### Given information

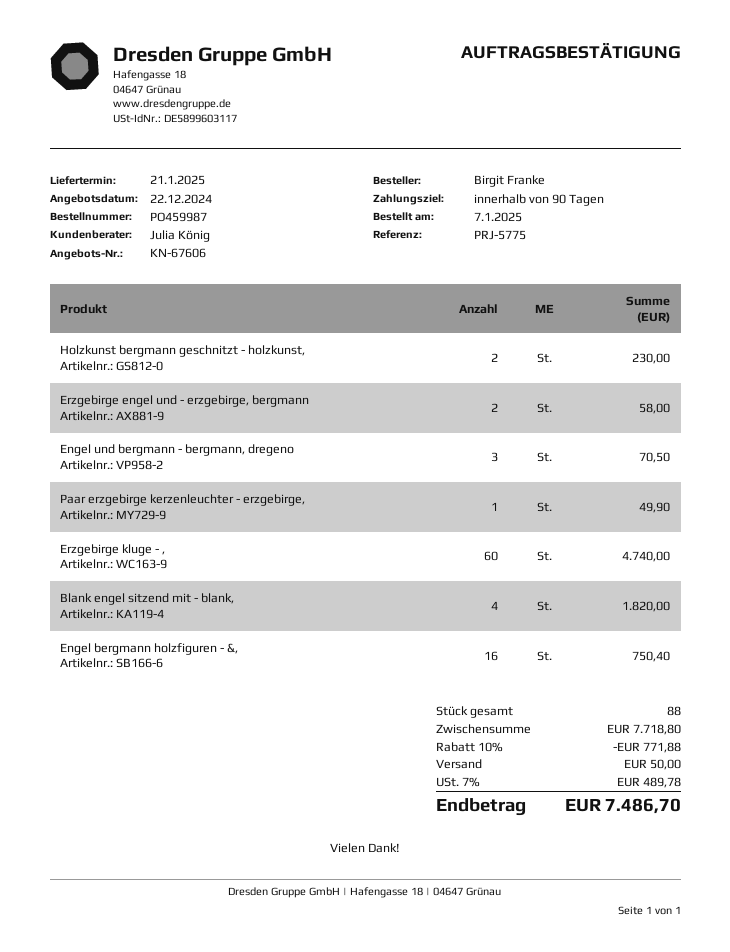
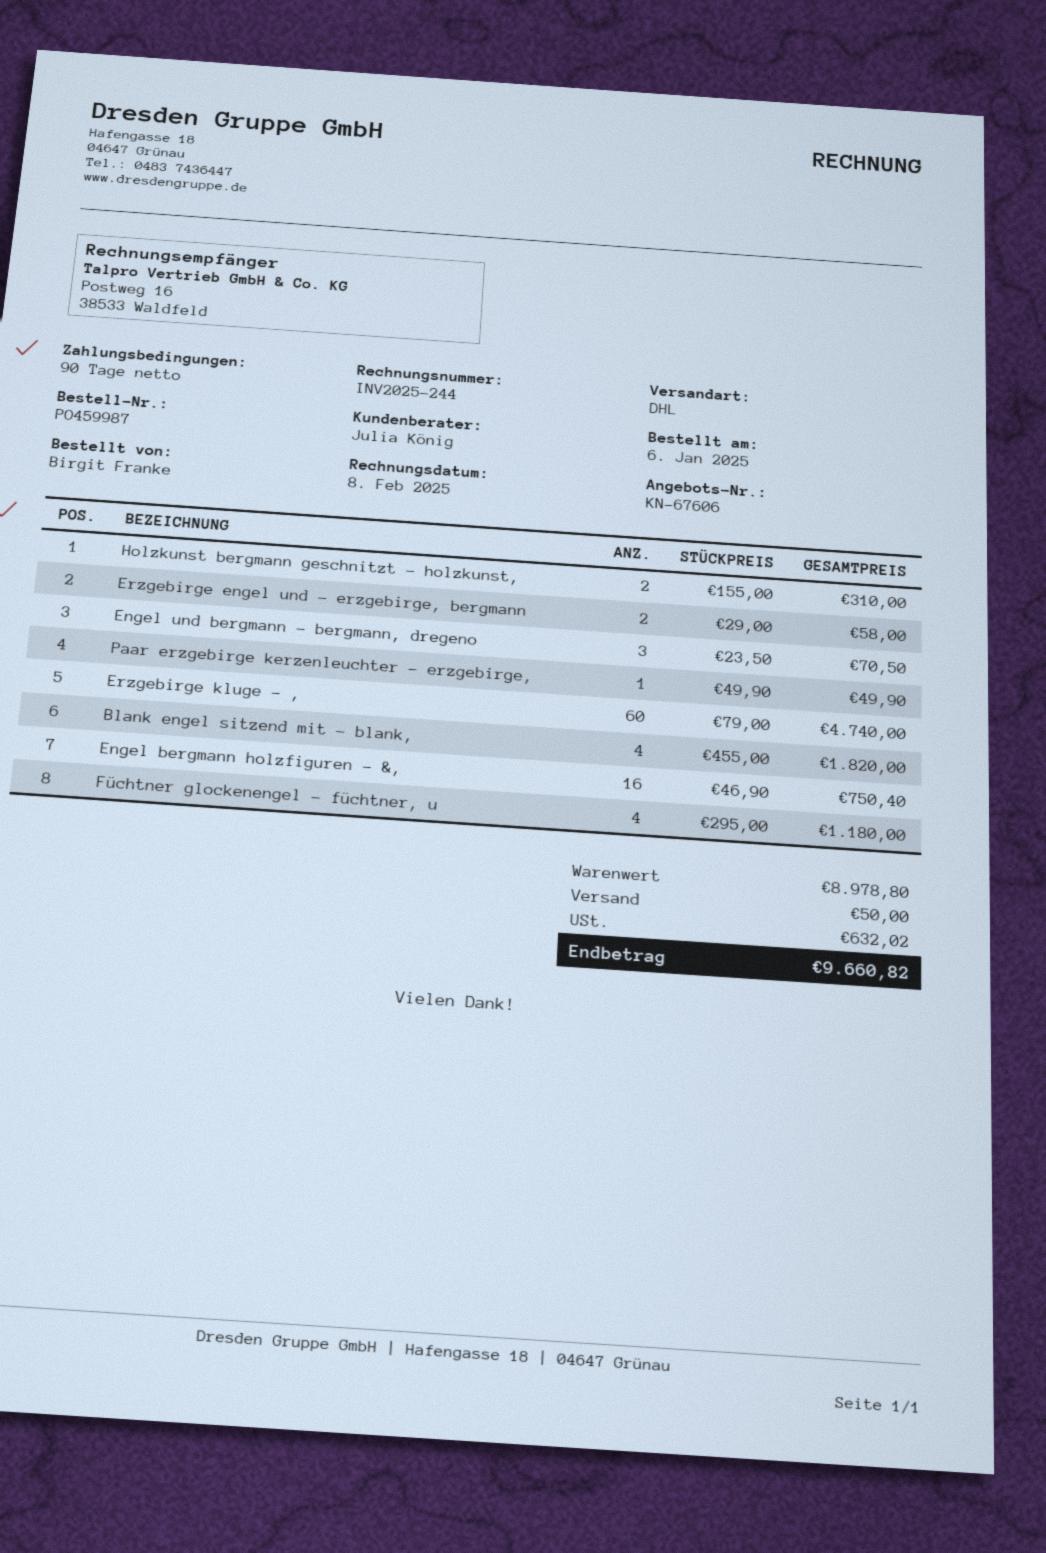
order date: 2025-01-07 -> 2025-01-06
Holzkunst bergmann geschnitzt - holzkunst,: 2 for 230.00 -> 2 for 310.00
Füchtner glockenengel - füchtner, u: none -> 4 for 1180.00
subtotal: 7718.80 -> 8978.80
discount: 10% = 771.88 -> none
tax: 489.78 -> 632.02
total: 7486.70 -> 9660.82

######
### Given information

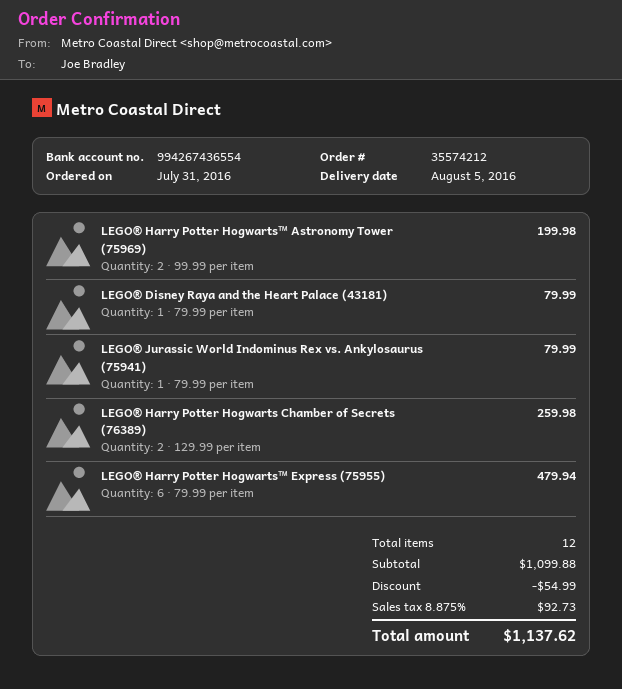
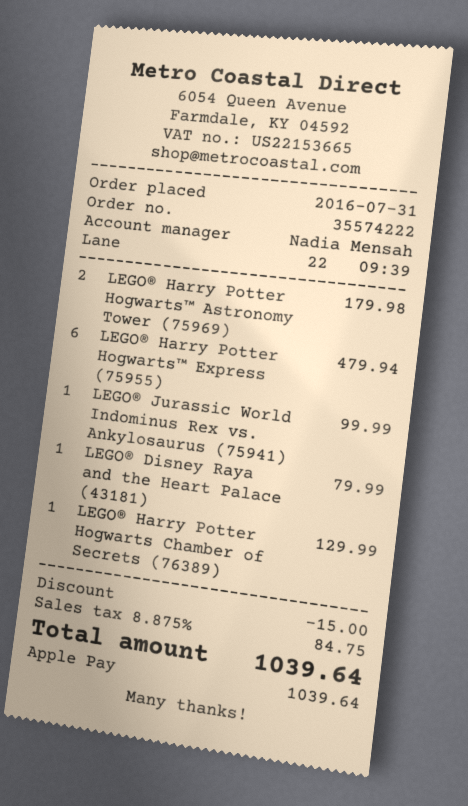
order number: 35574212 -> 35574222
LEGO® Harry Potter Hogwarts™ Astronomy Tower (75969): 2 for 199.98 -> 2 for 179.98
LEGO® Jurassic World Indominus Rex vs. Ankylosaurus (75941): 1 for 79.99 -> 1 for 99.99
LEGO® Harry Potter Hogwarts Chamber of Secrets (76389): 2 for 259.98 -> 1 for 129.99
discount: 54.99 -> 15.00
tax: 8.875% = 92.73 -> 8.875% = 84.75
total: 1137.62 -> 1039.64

######

_Directions:_ Each line of the data in which the string "LEGO" appears needs to be copied.

_Exercise result:_
LEGO® Harry Potter Hogwarts™ Astronomy Tower (75969): 2 for 199.98 -> 2 for 179.98
LEGO® Jurassic World Indominus Rex vs. Ankylosaurus (75941): 1 for 79.99 -> 1 for 99.99
LEGO® Harry Potter Hogwarts Chamber of Secrets (76389): 2 for 259.98 -> 1 for 129.99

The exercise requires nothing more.